As our students return to RWU Law for the fall semester, here’s a glimpse at the summer experiences of two of our students.
Melanie Shapiro ’12 spent her summer in Washington, D.C. at the Hudson Institute, “a nonpartisan policy research organization,” where she worked alongside Michael J. Horowitz, a senior fellow at the Institute. Melanie’s “inside the Beltway” stint included focus on the national stage for work she has done in Rhode Island to close sex trade loopholes. She attended congressional briefings to oppose the Smith/Maloney bill, which supports the passage of "Safe Harbor Laws," that "don't treat children in prostitution as victims," which, as a result, decriminalizes prostitution for minors, according to Melanie. She has observed that this type of law interferes with the ability of the police to remove victims from brothels and give them needed support. Melanie had the opportunity to actually meet top figures in the trafficking area that she had previously spoken to when she worked for RI Citizens Against Trafficking. She also helped draft a portion of the Foreign Prison Conditions Improvement Act of 2010, authorizing the Secretary of State to deny visas to foreign government officials who do not make efforts to implement minimum humanitarian standards in their prisons. Finally, Melanie proposed a new bill that will create a post in the Global Women’s Issues Office in the State Department, to track and report upon countries' efforts to prevent, prosecute, and raise public awareness about the existence and danger of honor-based crimes, particularly honor killings. Mr. Horowitz liked the idea and is in the planning stages of an initiative against honor killings. Great job, Melanie!
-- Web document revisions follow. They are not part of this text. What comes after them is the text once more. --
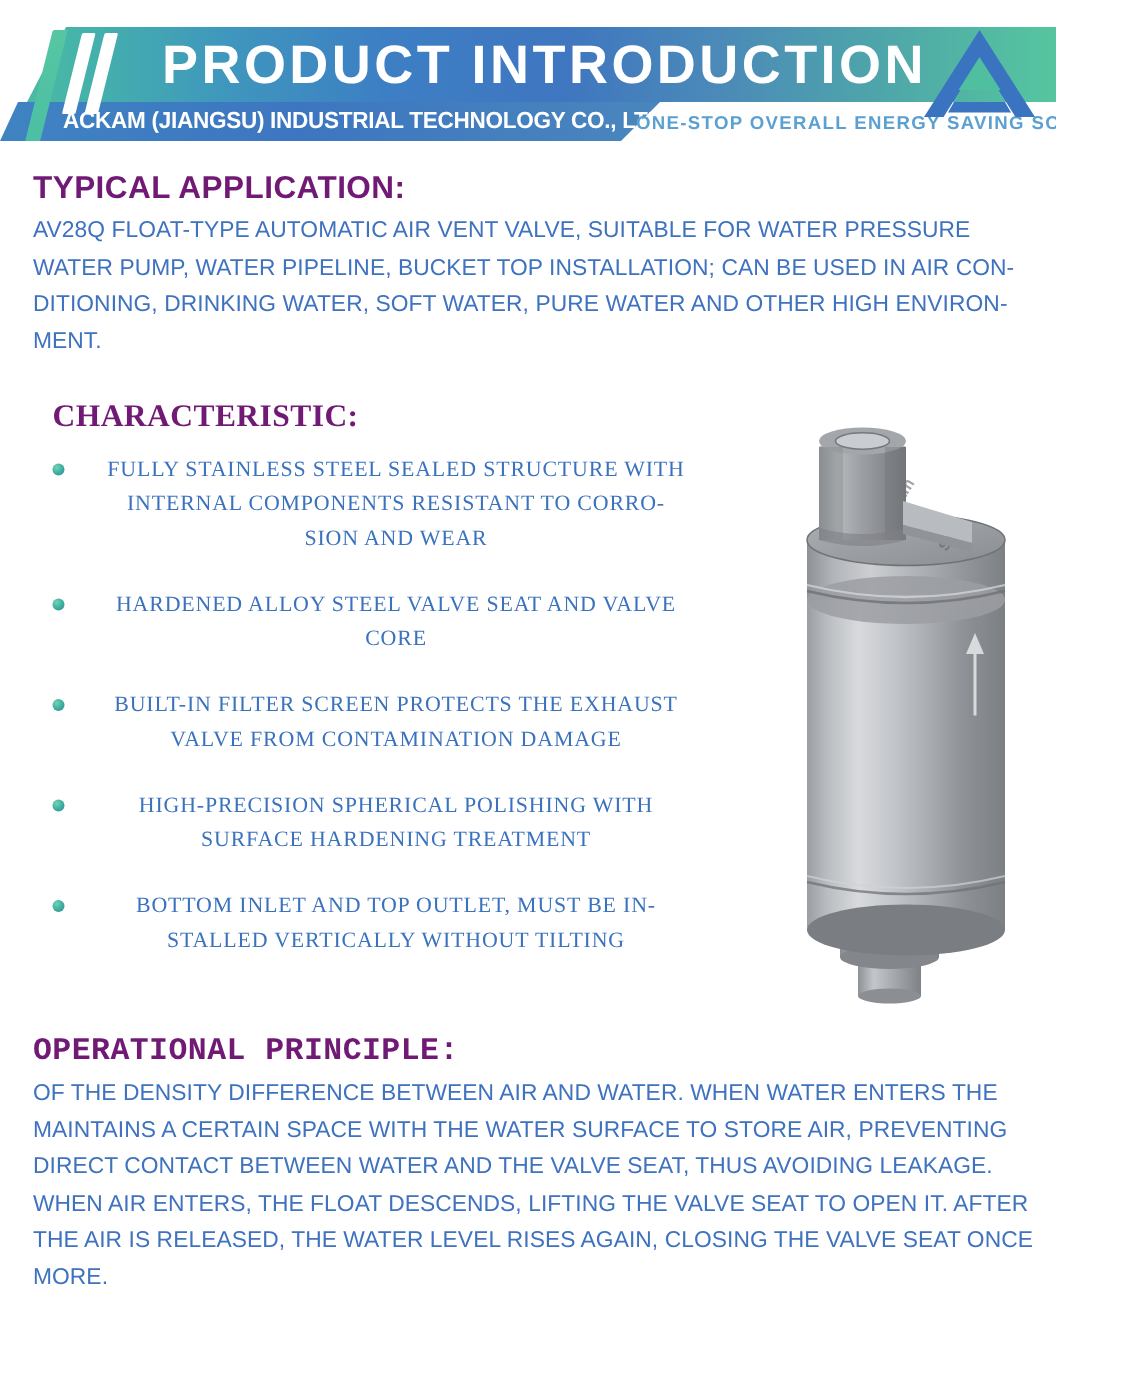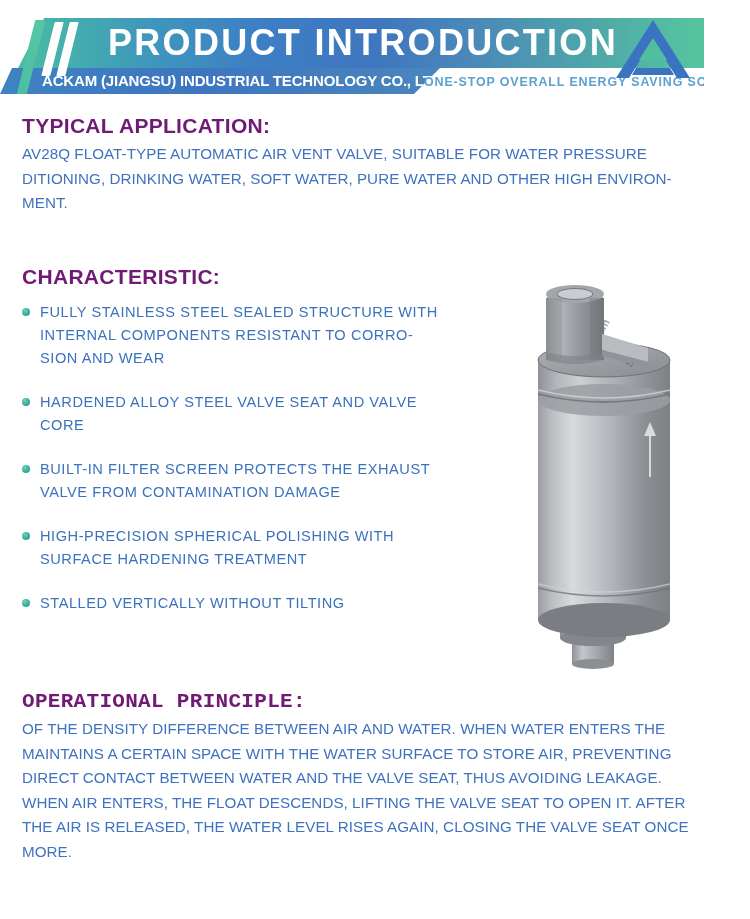--- a/index.html
+++ b/index.html
@@ -125,24 +125,24 @@
     font-weight: normal;
     line-height: 24.5px;
     letter-spacing: 0.05px;
   }
 
   .body-text .ln { display: block; white-space: nowrap; }
 
   #typical-application { position: absolute; left: 22px; top: 114px; }
   #typical-application .section-heading { margin-bottom: 4px; }
 
-  #characteristic { position: absolute; left: 22px; top: 265px; }
+  #characteristic { position: absolute; left: 35px; top: 265px; font-family: Liberation Serif, serif; }
   #characteristic .section-heading { margin-bottom: 12px; }
 
-  .bullet-list { list-style: none; width: 440px; }
+  .bullet-list { list-style: none; width: 440px; text-align: center; }
 
   .bullet-item {
     position: relative;
     padding-left: 18px;
     margin-bottom: 21px;
   }
   .bullet-item:last-child { margin-bottom: 0; }
 
   .bullet-dot {
     position: absolute;
@@ -196,20 +196,21 @@
     <path d="M39 20 L53 42 L25 42 Z" fill="#4fbfa0"></path>
 
     <path d="M22 50 L56 50 L60 57 L18 57 Z" fill="#3a74c0"></path>
   </svg>
 </div>
 
 <section id="typical-application">
   <h2 class="section-heading">TYPICAL APPLICATION:</h2>
   <div class="body-text">
     <span class="ln">AV28Q FLOAT-TYPE AUTOMATIC AIR VENT VALVE, SUITABLE FOR WATER PRESSURE</span>
+    <span class="ln">WATER PUMP, WATER PIPELINE, BUCKET TOP INSTALLATION; CAN BE USED IN AIR CON-</span>
     <span class="ln">DITIONING, DRINKING WATER, SOFT WATER, PURE WATER AND OTHER HIGH ENVIRON-</span>
     <span class="ln">MENT.</span>
   </div>
 </section>
 
 <section id="characteristic">
   <h2 class="section-heading">CHARACTERISTIC:</h2>
 
   <ul class="bullet-list">
 
@@ -242,20 +243,21 @@
       <span class="bullet-dot"></span>
       <div class="bullet-text">
         <span class="ln">HIGH-PRECISION SPHERICAL POLISHING WITH</span>
         <span class="ln">SURFACE HARDENING TREATMENT</span>
       </div>
     </li>
 
     <li class="bullet-item">
       <span class="bullet-dot"></span>
       <div class="bullet-text">
+        <span class="ln">BOTTOM INLET AND TOP OUTLET, MUST BE IN-</span>
         <span class="ln">STALLED VERTICALLY WITHOUT TILTING</span>
       </div>
     </li>
 
   </ul>
 </section>
 
 <div class="product-figure">
   <svg viewBox="0 0 210 400" width="210" height="400">
     <defs>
Kathryn Sylvia ’12 worked with partner Linn Freedman (who is a member of the School of Law Board of Directors) in the Providence office of one of the region’s top law firms, Nixon Peabody. Kathryn co-authored several articles with Linn on recent developments in health care privacy laws. Kathryn wrote about the Dodd-Frank Act’s creation of the Consumer Financial Protection Bureau, which is intended to enhance both the privacy of consumers, as well as helping their pocketbooks by regulating providers of consumer financial products. She also co-authored an article on the recent SCOTUS decision in City of Ontario v. Quon, which held that a government employer has the right to audit and read text messages sent and received on an employer owned and issued pager. The healthcare industry saw changes to patient privacy in the adoption of criteria for electronic health records (EHR), and Kathryn prepared a report “CMS issues proposed regulations that outline criteria for certification of EHR technology” and “HHS announces final rule on meaningful use of EHRs.” This chance to hone her research, writing, and analytical abilities on cutting edge issues, while under the watchful eye of one of the region’s top lawyers, was invaluable. Great work, Kathryn!